About this exercise:
Return every record below exactly; leave out the images.

Records provided:
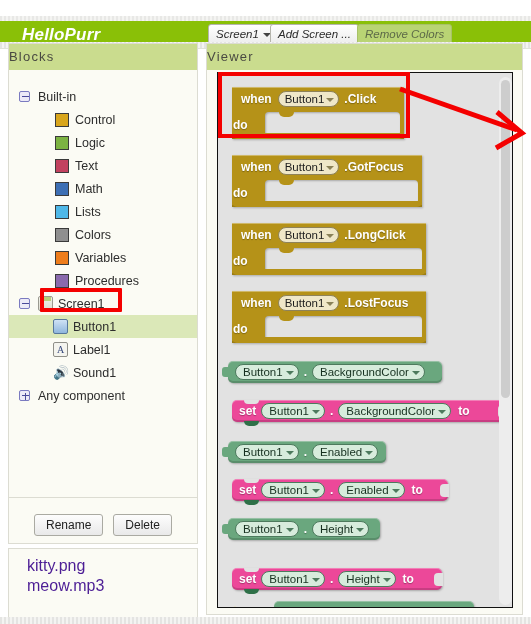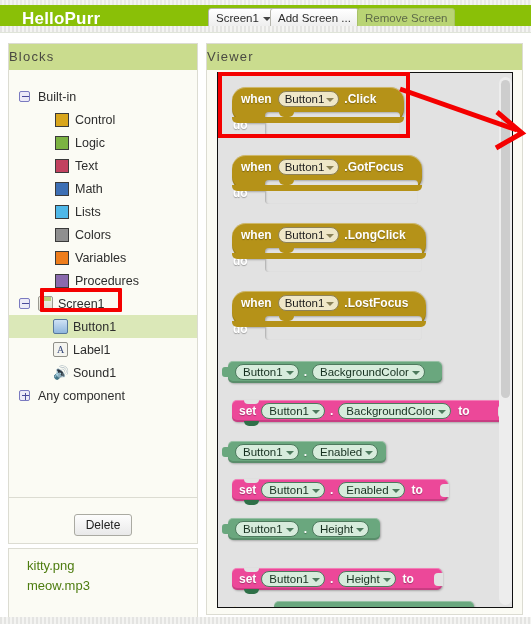"HelloPurr" #topbar { font-style: none -> italic; top: 0 -> 16px }
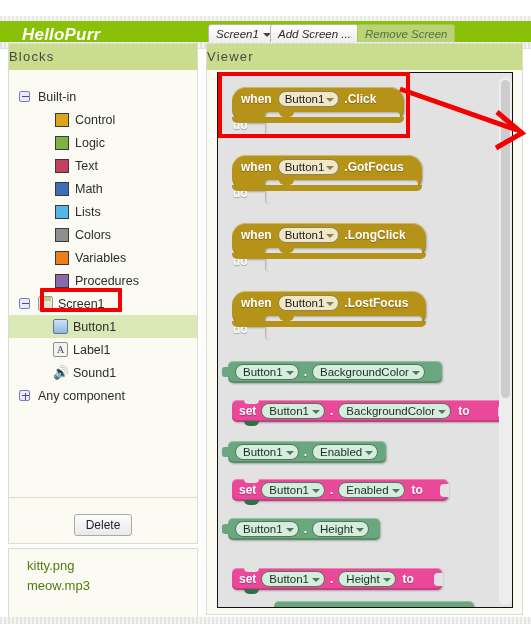"Remove Screen" div.topbtn { text: Screen -> Colors }
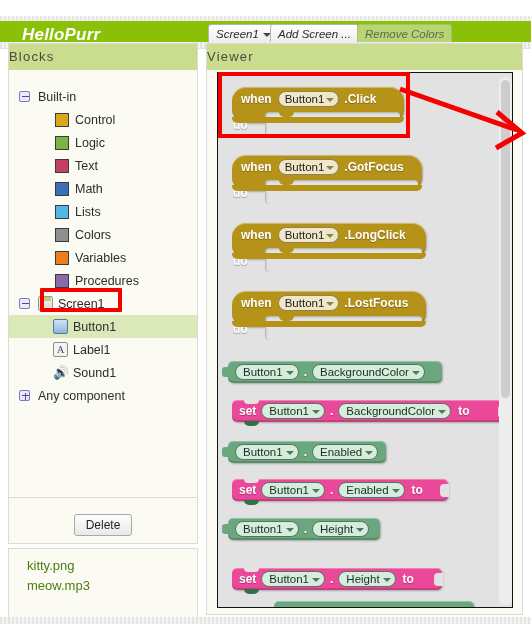"when" .ev { border-radius: 14px -> 0; height: 36px -> 52px }
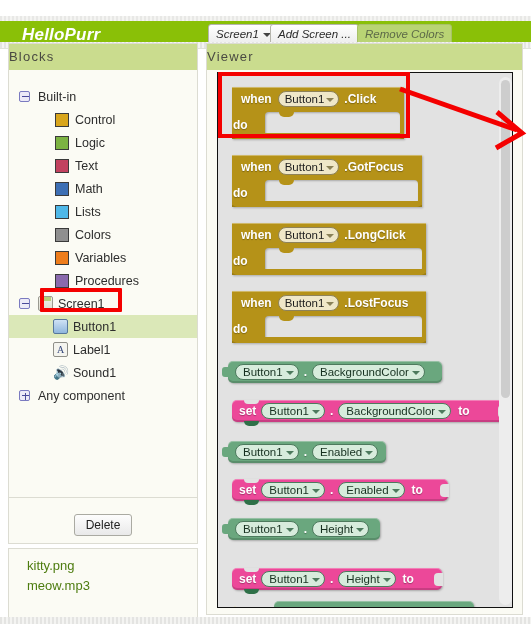"Rename" div.smbtn { html: none -> <div>Rename</div> }
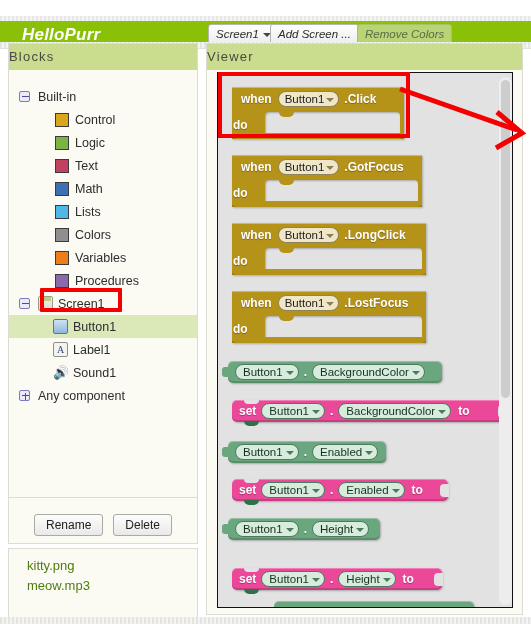"kitty.png" .media-list { color: #4d7c0f -> #4c1d95; font-size: 13px -> 16px }
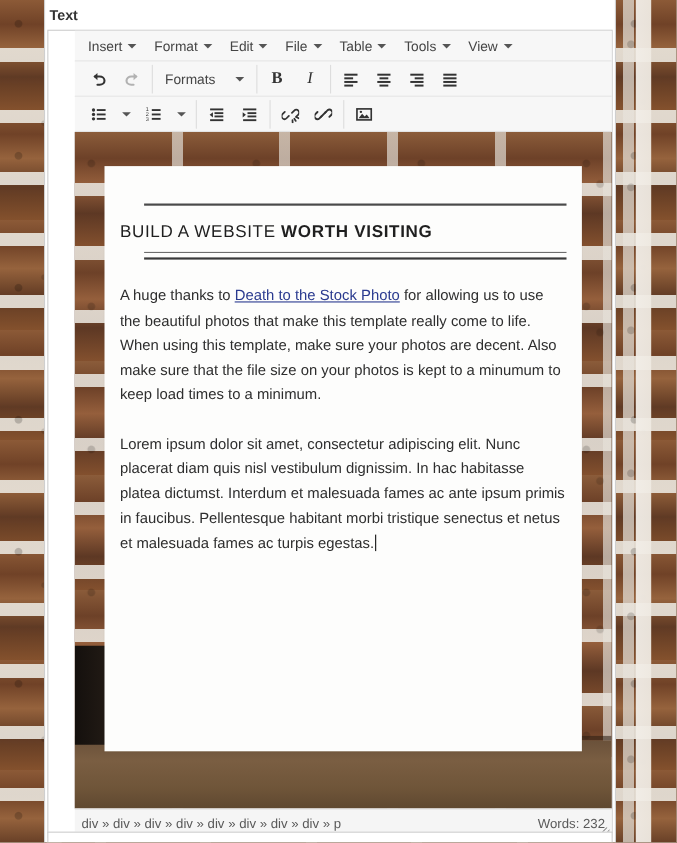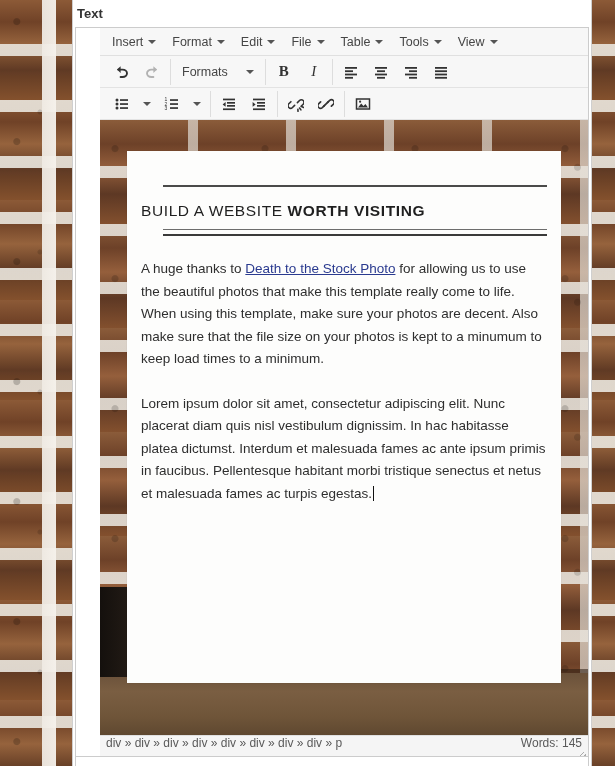"Text" #editor-window { left: 72px -> 40px }
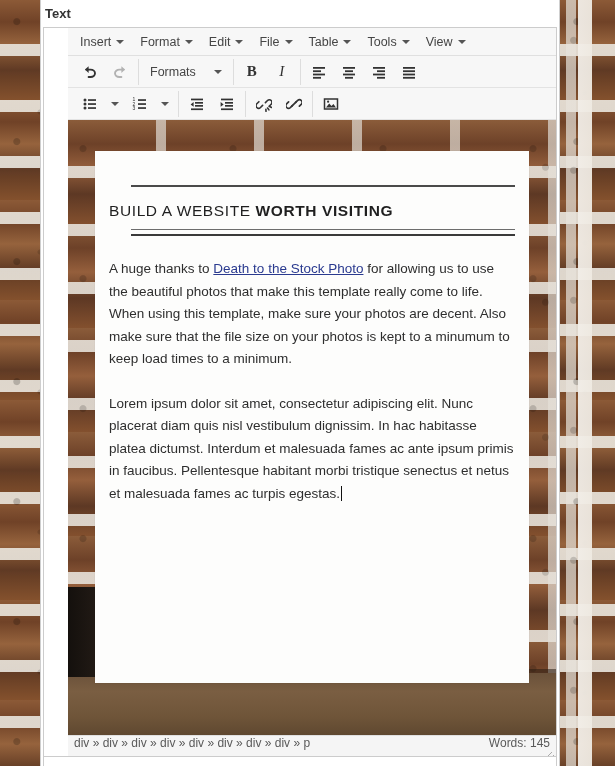"div » div » div" .mce-statusbar { align-items: flex-start -> center }
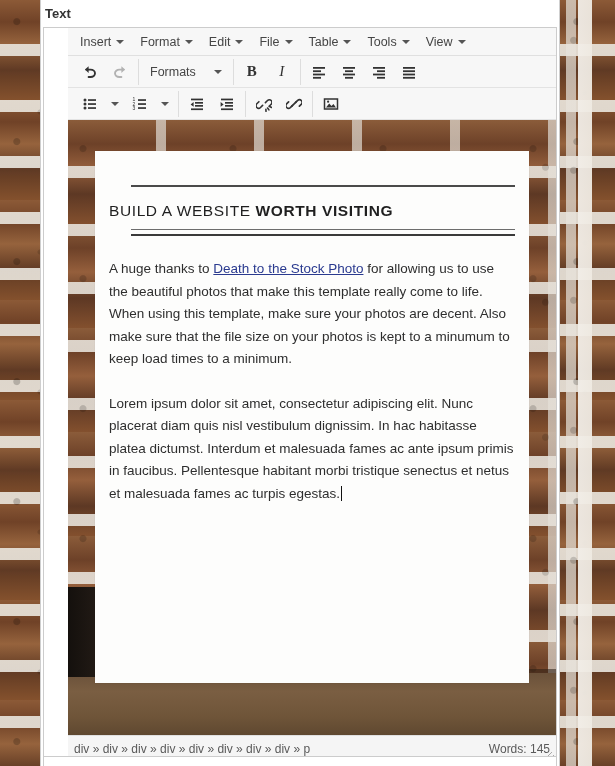"Words: 145" span.word-count { text: 145 -> 232 }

Task answer:
"HelloPurr" #topbar { font-style: none -> italic; top: 0 -> 16px }
"Remove Screen" div.topbtn { text: Screen -> Colors }
"when" .ev { border-radius: 14px -> 0; height: 36px -> 52px }
"Rename" div.smbtn { html: none -> <div>Rename</div> }
"kitty.png" .media-list { color: #4d7c0f -> #4c1d95; font-size: 13px -> 16px }
"Text" #editor-window { left: 72px -> 40px }
"div » div » div" .mce-statusbar { align-items: flex-start -> center }
"Words: 145" span.word-count { text: 145 -> 232 }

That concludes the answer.